Le ludion était vraiment méchant, il voyait le monde à son image, c'est-à-dire qu’il voyait le mal partout. Il faisait régner la terreur, ses prisons étaient toujours pleines et il avait fait construire tant de prisons que la moitié de la population se trouvait au cachot. L’autre moitié vivait dans l’effroi, il suffisait d’un mot de travers pour que l’on se retrouve derrière les barreaux, aussi ne disait-on rien : on ne parlait plus, on se taisait. le pays devint ainsi peu à peu silencieux, même les oiseaux dans les arbres se taisaient, même les chiens, les chats, les coqs dans les basses-cours. Comme il n’y avait plus assez de bras pour cultiver la terre, plus assez de meuniers pour faire tourner les moulins, plus assez de forgerons, plus assez de tisserands, toute activité s’arrêta. Bientôt le ciel même perdit ses couleurs de peur de déplaire, puis l’herbe, les arbres, les fleurs se fanèrent. Tout était comme figé ; le soleil, certainement dégoûté par l’horreur du spectacle avait fini par déserter les lieux.

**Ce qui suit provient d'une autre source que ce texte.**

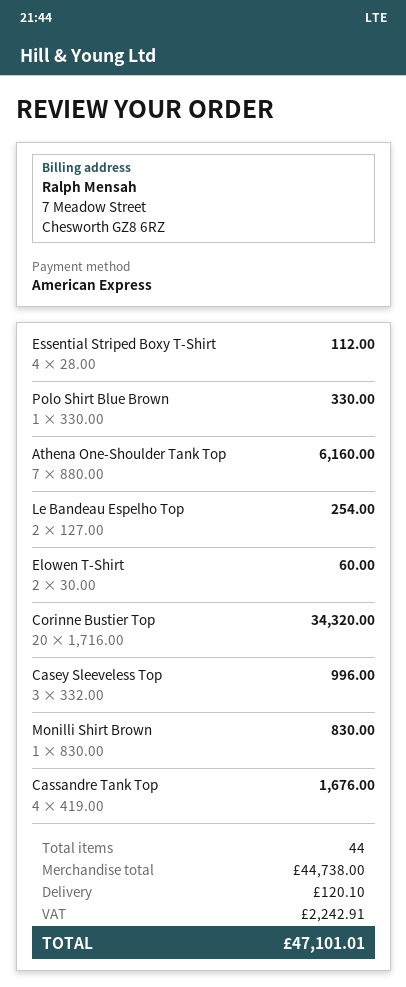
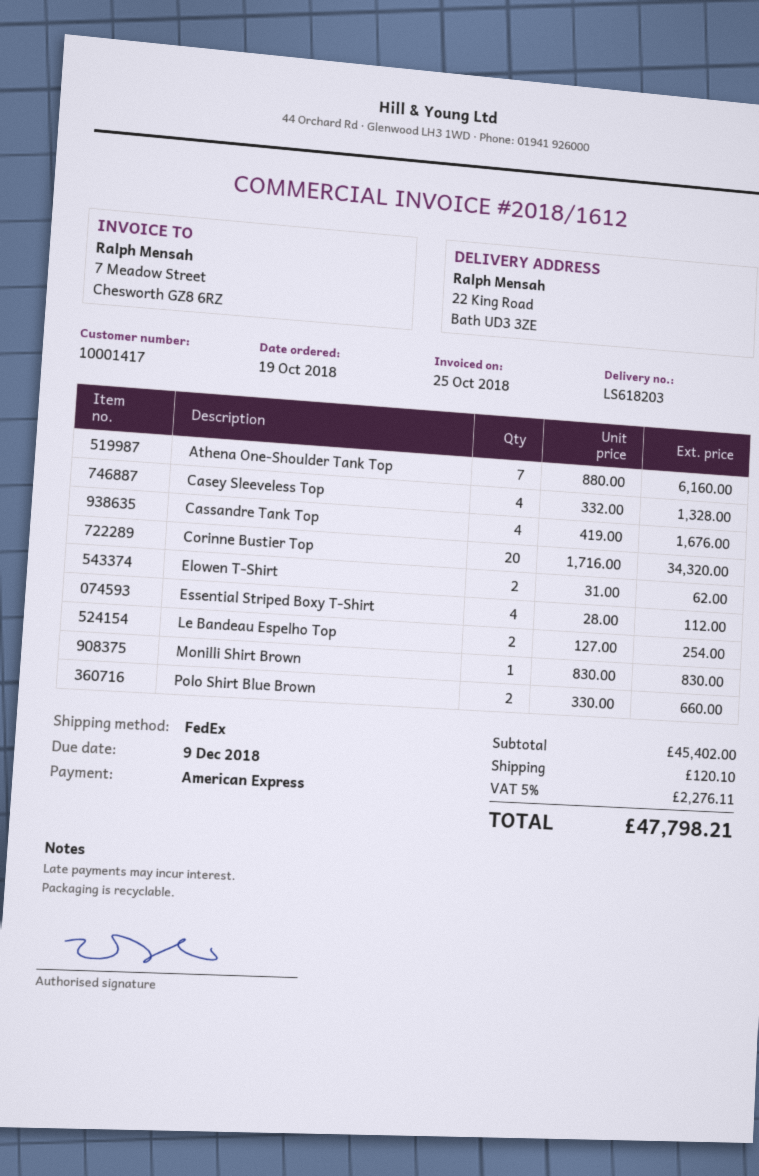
Polo Shirt Blue Brown: 1 x 330.00 = 330.00 -> 2 x 330.00 = 660.00
Elowen T-Shirt: 2 x 30.00 = 60.00 -> 2 x 31.00 = 62.00
Casey Sleeveless Top: 3 x 332.00 = 996.00 -> 4 x 332.00 = 1328.00
subtotal: 44738.00 -> 45402.00
tax: 2242.91 -> 2276.11
total: 47101.01 -> 47798.21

Alors ce fut terrible : affamés, transis de froid, les habitants quittèrent leurs villages inutiles et se répandirent sur les chemins à la recherche d’on ne sait quoi, se nourrissant de l’écorce des arbres, de lichens et même mangeant de la terre gelée.

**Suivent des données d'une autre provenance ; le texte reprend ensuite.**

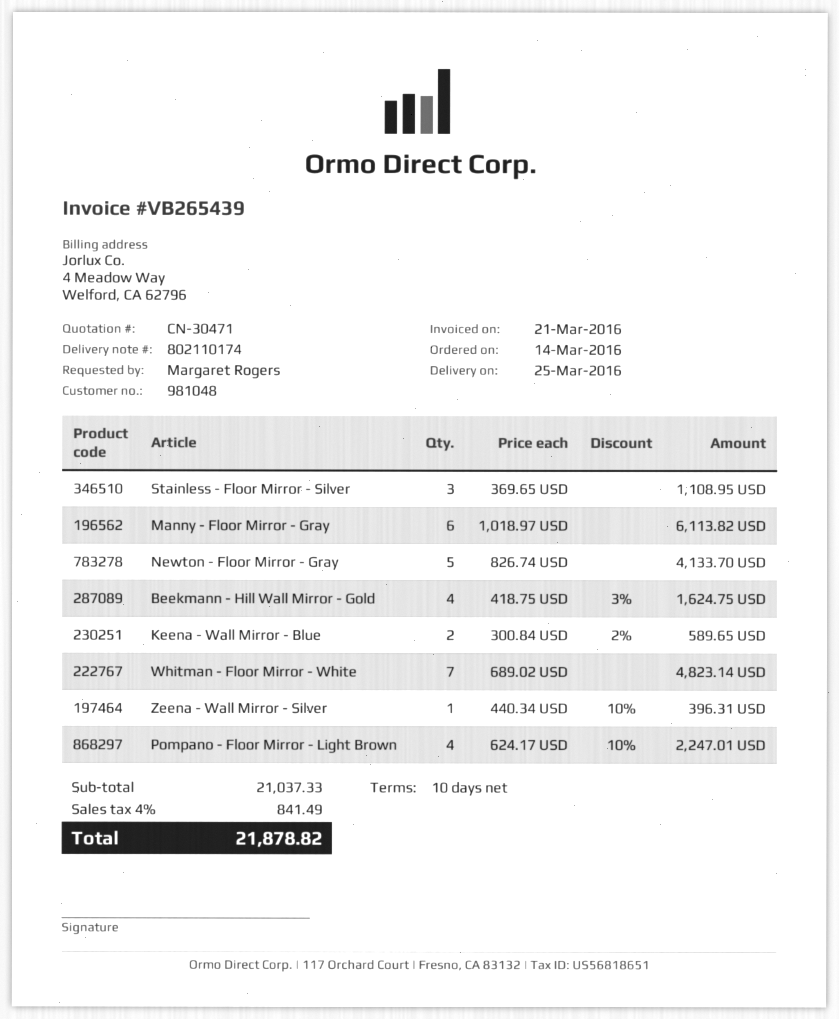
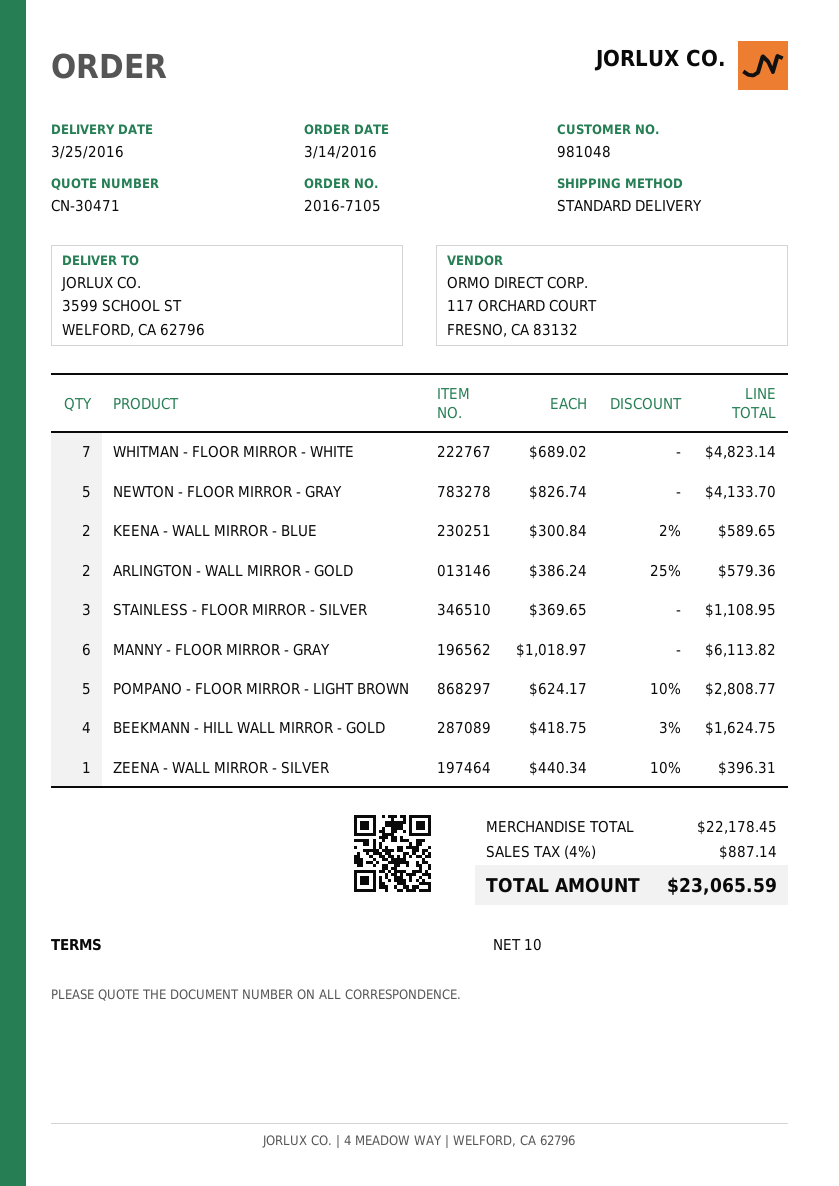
Pompano - Floor Mirror - Light Brown: 4 x 624.17 - 10% = 2247.01 -> 5 x 624.17 - 10% = 2808.77
ARLINGTON - WALL MIRROR - GOLD: none -> 2 x 386.24 - 25% = 579.36
subtotal: 21037.33 -> 22178.45
tax: 4% = 841.49 -> 4% = 887.14
total: 21878.82 -> 23065.59

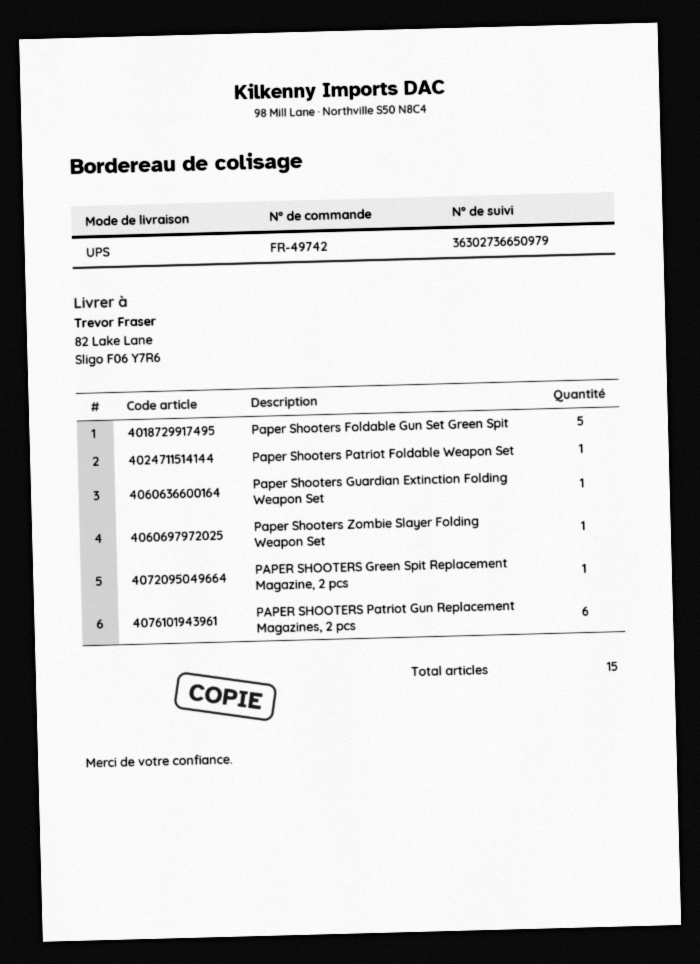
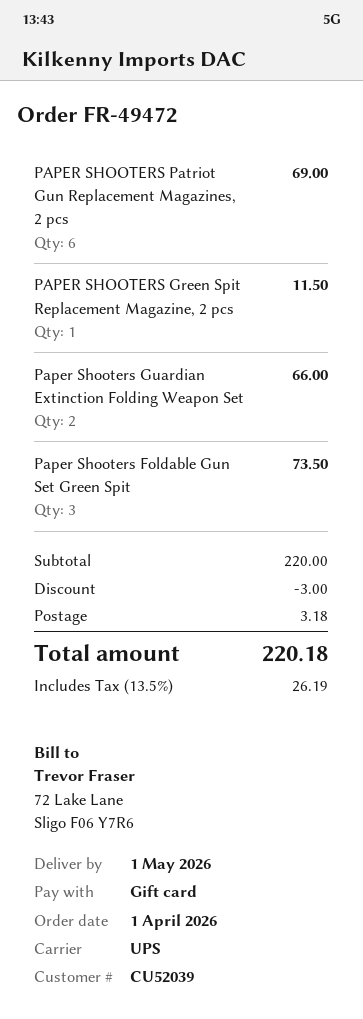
order number: FR-49742 -> FR-49472
Paper Shooters Foldable Gun Set Green Spit: 5 -> 3
Paper Shooters Patriot Foldable Weapon Set: 1 -> none
Paper Shooters Guardian Extinction Folding Weapon Set: 1 -> 2
Paper Shooters Zombie Slayer Folding Weapon Set: 1 -> none

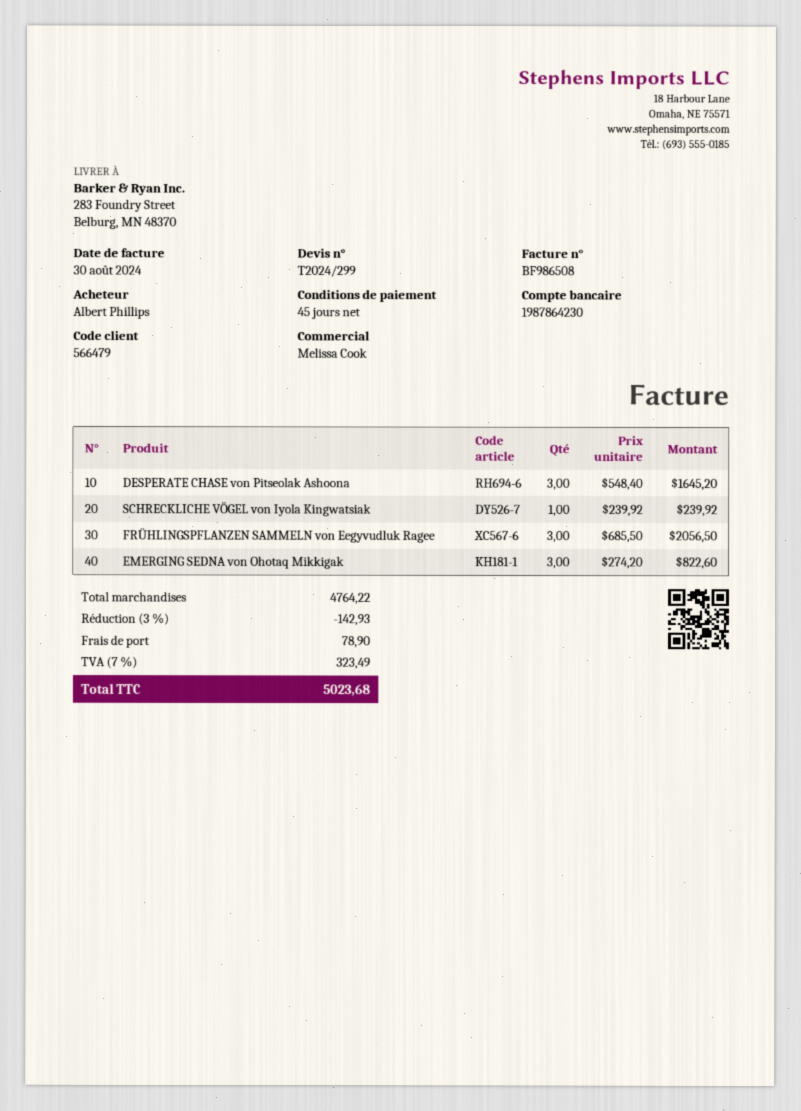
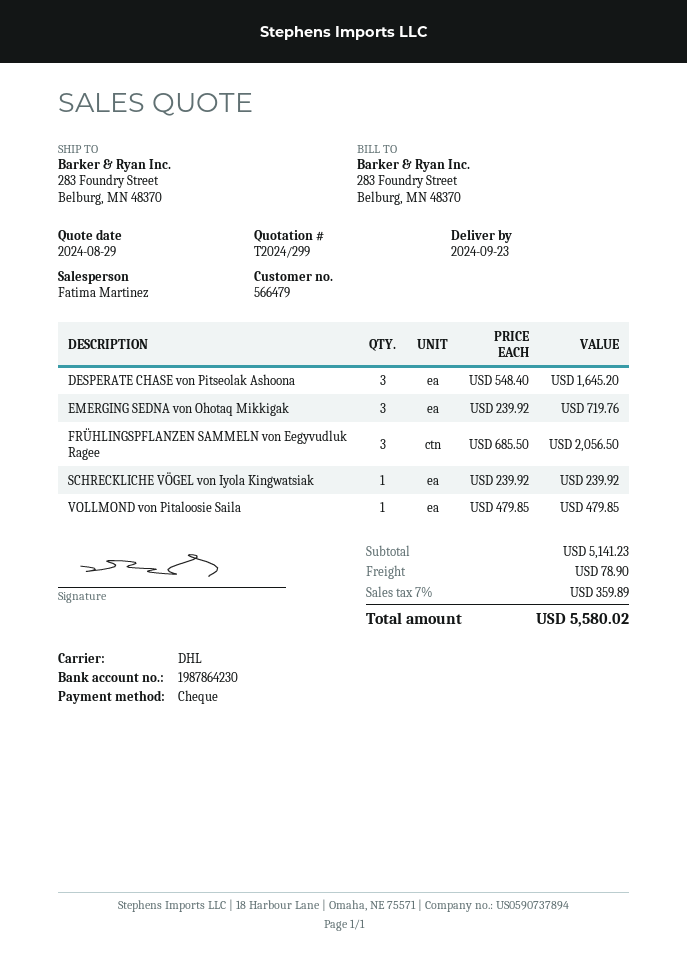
sales rep: Melissa Cook -> Fatima Martinez
EMERGING SEDNA von Ohotaq Mikkigak: 3 x 274.20 = 822.60 -> 3 x 239.92 = 719.76
VOLLMOND von Pitaloosie Saila: none -> 1 x 479.85 = 479.85
subtotal: 4764.22 -> 5141.23
discount: 3% = 142.93 -> none
tax: 7% = 323.49 -> 7% = 359.89
total: 5023.68 -> 5580.02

Et le roi ? Le roi ne disait rien, peut être lui-même avait il peur, ou bien, enfermé dans son palais, au milieu de ses courtisans ignorait-il ce qui se passait au-dehors. Un beau jour, fatigué de ne rien dire, de ne rien savoir, de ne rien faire, il mourut. Le ludion, alors, devint roi. Il avait tant attendu ce jour qu’il décida d’organiser une grande cérémonie du couronnement ; il voulut des pages, des hérauts, des valets, des soldats, des chevaliers, des cuisiniers, des marmitons, des veneurs, des musiciens, des conteurs, des jongleurs : il n’y avait plus personne. Il arriva à rassembler quelques pauvres erres sans énergie, qui n’avaient plus que la peau sur les os et furent incapables de jouer ces rôles. Il décida alors de vider les prisons, malheureusement il était trop tard, la faim, la maladie et la potence avaient déjà vidé les prisons. Alors le ludion entra dans une colère abominable, il trépigna, il sauta, et trépigna encore et… ce fut sa dernière colère car il éclata. Il se mit alors à pleuvoir en abondance comme pour nettoyer le royaume, puis le soleil qui avait disparu depuis si longtemps revint, puis l’herbe reverdit, puis les feuilles vinrent aux arbres, un coq chanta et les derniers habitants survivants reprirent espoir. Les moulins moulinèrent, les forgeons forgèrent, les tisserands tissèrent, mais dans le pays lointain plus jamais aucun roi ne régna, ni aucun conseiller, ni aucun courtisan.